I agree; but I came to the conclusion that I cannot retire without a reliable income stream (and unless you are trading proficiently) capital growth will not always be inevitable across risk assets. Capital growth is a bonus, I do not use it to justify my investment. For me personally, this makes it easier to "switch off" short-term market movements. Of course I was slightly peeved that NVT fell 30 cents below my purchase price not fifteen minutes after my order was fulfilled, but I hope to never have to sell it in the long-term, unless the company loses their competitive advantages and profitably for a prolonged period. I want to be in a position where I do not have to draw down my capital to live. Dividends ensure that you still maintain control of the same amount of assets.I am also looking for a long term passive income, as the dividends rise so should the capital growth.
Robusta - Just to be clear, I ask the following because I value your opinion, not because I'm trying to be critical:
As far as I understand, MEF are an investment fund, specifically in the small to mid cap stocks (that's what I gather from their site). They simply use the equity of shareholders, and possibly some debt, to invest in equities.
Based on this, I ask:
- How accurate is their 'book-value', given their assets are made up of the share prices of other companies (i.e. very unreliable book value)? Unless of course they value this differently... .
- And the main question - What makes you believe that they would invest funds better than you can?
This is me asking this from the very little understanding I have on investing in an investment fund. If you have additional insight into it, please do tell.
Also worth noting that I have stayed away from all finance companies thus far, as I don't understand them.
Listed Investment Comapanies have a lot of different risk profiles but IMO buying a select few with a decent investment strategy and a nice discount to NTA is a small price to pay for paying a few % management expense ratio and a loss of control of investment decisions.

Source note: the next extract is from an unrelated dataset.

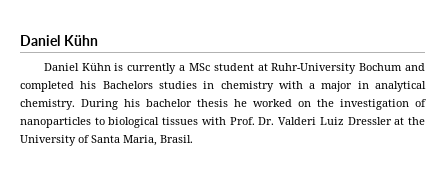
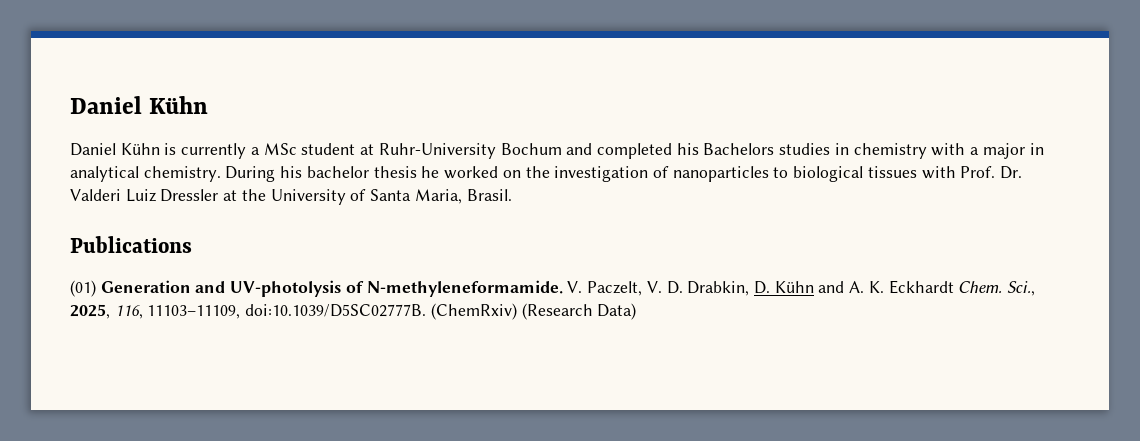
+ Publications
+ (01) Generation and UV-photolysis of N-methyleneformamide. V. Paczelt, V. D. Drabkin, D. Kühn and A. K. Eckhardt Chem. Sci., 2025, 116, 11103–11109, doi:10.1039/D5SC02777B. (ChemRxiv) (Research Data)

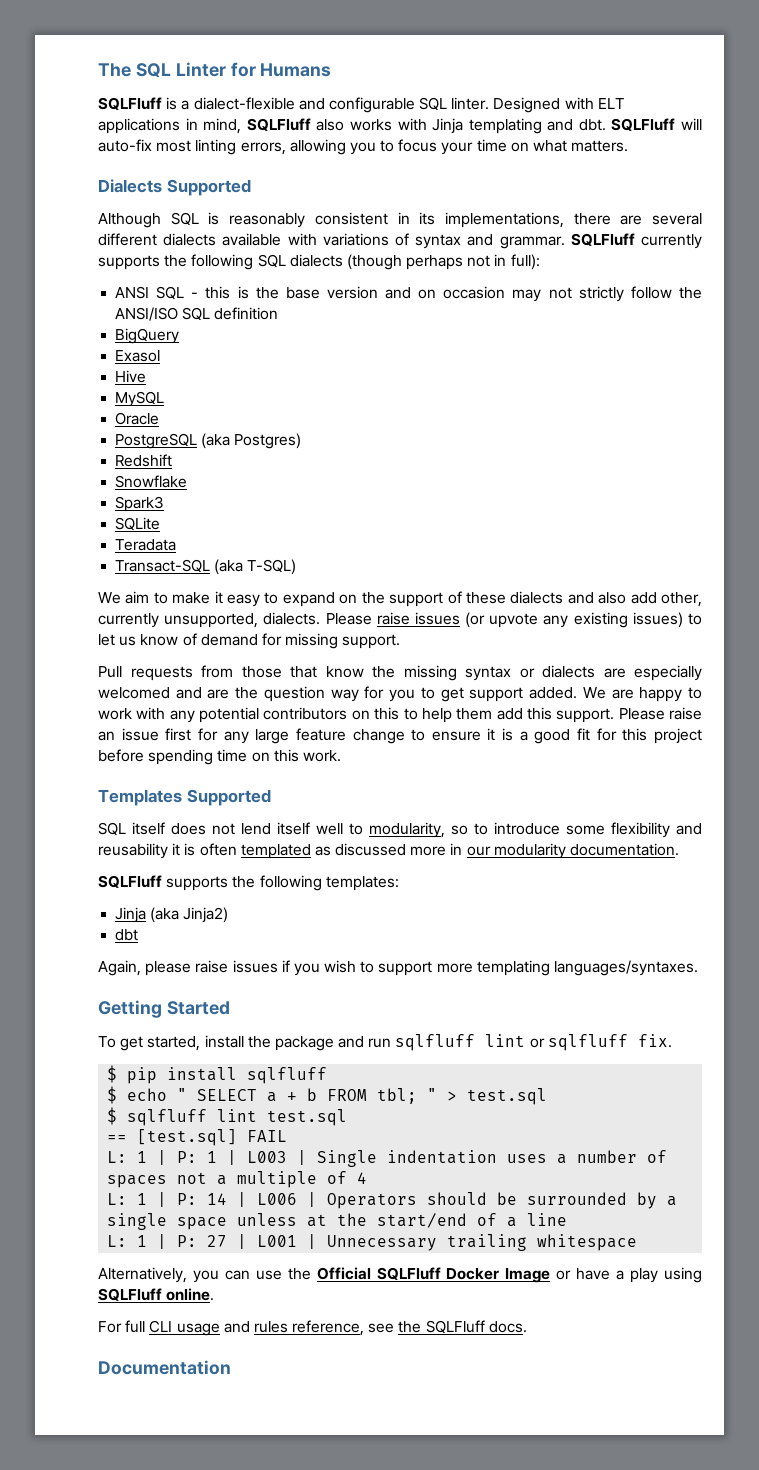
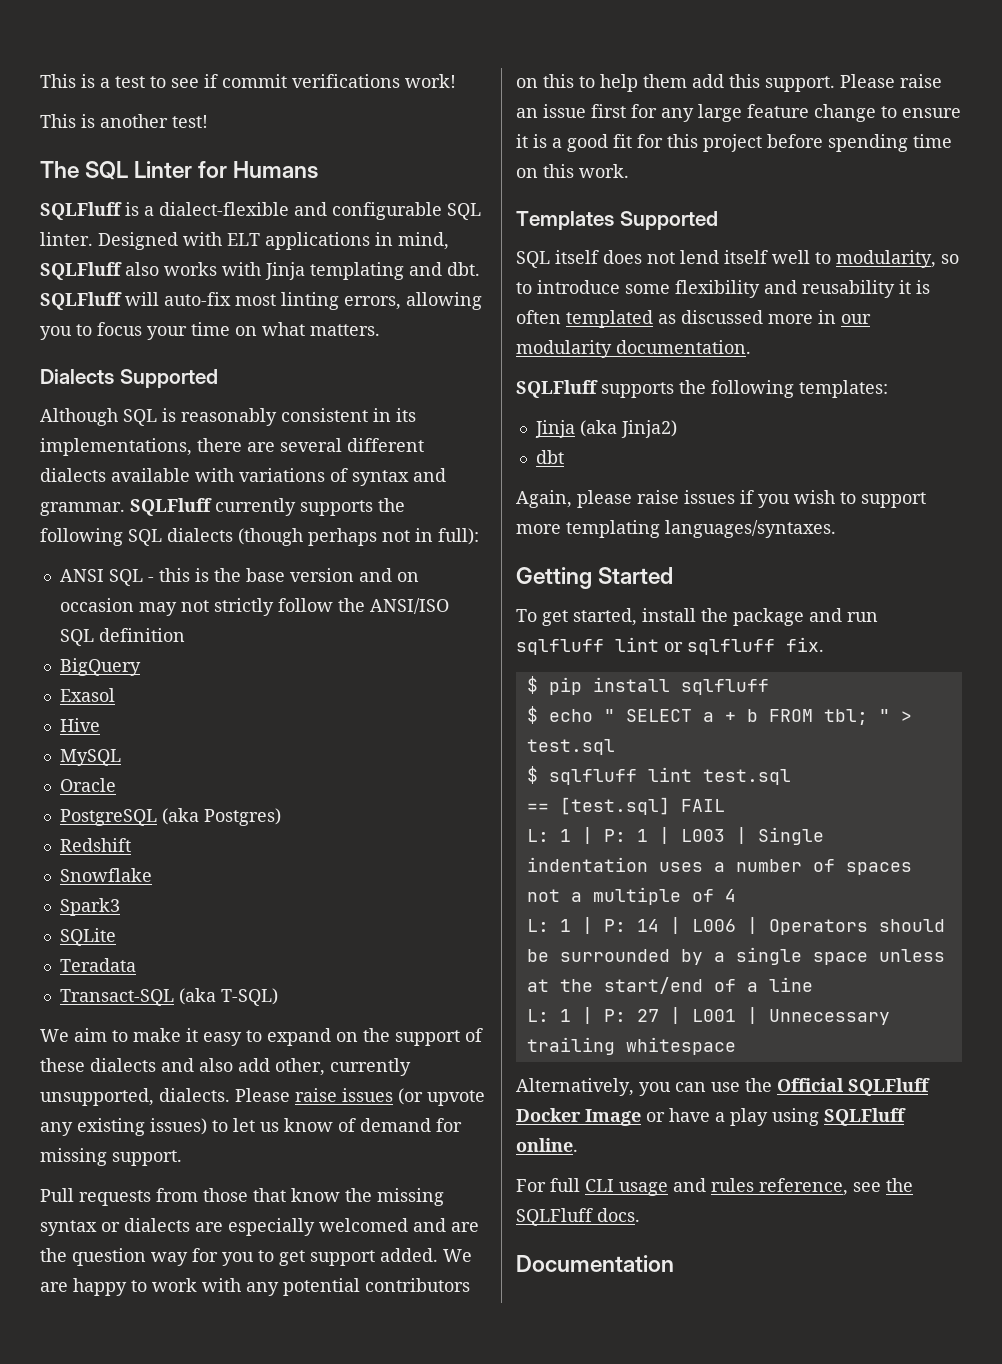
+ This is a test to see if commit verifications work!
+ This is another test!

Listed Investment Comapanies have a lot of different risk profiles but IMO buying a select few with a decent investment strategy and a nice discount to NTA is a small price to pay for paying a few % management expense ratio and a loss of control of investment decisions.

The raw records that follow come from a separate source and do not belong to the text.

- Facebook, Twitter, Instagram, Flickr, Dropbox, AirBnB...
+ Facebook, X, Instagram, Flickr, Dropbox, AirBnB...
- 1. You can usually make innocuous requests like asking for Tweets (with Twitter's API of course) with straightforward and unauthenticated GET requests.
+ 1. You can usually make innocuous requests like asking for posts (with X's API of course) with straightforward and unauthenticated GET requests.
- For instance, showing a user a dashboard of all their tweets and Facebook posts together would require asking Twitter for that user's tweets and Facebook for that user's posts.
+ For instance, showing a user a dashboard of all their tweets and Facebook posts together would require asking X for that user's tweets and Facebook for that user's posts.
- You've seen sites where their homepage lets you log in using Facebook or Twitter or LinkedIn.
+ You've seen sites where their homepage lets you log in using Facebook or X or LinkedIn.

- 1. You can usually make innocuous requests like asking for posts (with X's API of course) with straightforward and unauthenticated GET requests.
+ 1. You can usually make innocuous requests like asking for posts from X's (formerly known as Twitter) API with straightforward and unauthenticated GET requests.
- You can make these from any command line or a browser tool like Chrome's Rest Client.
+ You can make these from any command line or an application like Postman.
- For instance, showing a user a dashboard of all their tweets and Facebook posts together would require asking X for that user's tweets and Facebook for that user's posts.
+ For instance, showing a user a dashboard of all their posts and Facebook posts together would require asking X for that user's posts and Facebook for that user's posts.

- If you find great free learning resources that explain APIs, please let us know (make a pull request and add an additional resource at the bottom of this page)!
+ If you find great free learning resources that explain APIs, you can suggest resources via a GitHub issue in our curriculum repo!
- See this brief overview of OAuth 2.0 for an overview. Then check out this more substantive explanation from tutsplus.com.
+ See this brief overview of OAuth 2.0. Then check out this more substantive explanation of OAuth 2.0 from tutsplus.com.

What would be the catalyst for the discount in NTA to change?
If the discount doesn’t change then you just get the underlying performance. If a discount to NTA exists then that’s probably because the underlying performance is not flash.
If you’re going to pay somebody else a management fee to invest your your money, why wouldn’t you just then forget about investing, leave it up to them and enjoy your time in some other pursuit?
Unless there is a catalyst to eliminate the discount or you are a passive investor LIC's don't make much sense to me.
Best catalysts are full takeover, partial/full windup or material change in portfolio companies. Recent examples like CTN/CCQ and OCP. But for a concentrated portfolio of mostly listed assets the appeal may not be that high for a suitor.
This comment is not referred to you SKC. Just a general comment.
Hope for a catalyst to come along because a large discount exists is not the same as a catalyst. A lot of opportunity cost can be incurred as you sit and hope. MEF only has a MV of 17Million why don't we band together and buy it? Or maybe we should just invert that thought. Why wouldn't we buy it.
The small MER% (which btw 2.5% is not small as a MER) adds up and compounds over time. My rule of thumb is to take 8-10x MER as the discount. So a MER-adjusted NTA is 75-80% of the reported NTA. The rest of the discount probably pays for loss of control, lack of liquidity in MEF and discount involved with exiting a position (i.e. hard to sell a lot of stock all at the last price).
LICs do have a place if you want some diversification and if you back people with track records that beat the market year after year (net of fees). Not so sure how many LICs actually tick those boxes.
What would be the catalyst for the discount in NTA to change?
If the discount doesn’t change then you just get the underlying performance. If a discount to NTA exists then that’s probably because the underlying performance is not flash.
If you’re going to pay somebody else a management fee to invest your your money, why wouldn’t you just then forget about investing, leave it up to them and enjoy your time in some other pursuit?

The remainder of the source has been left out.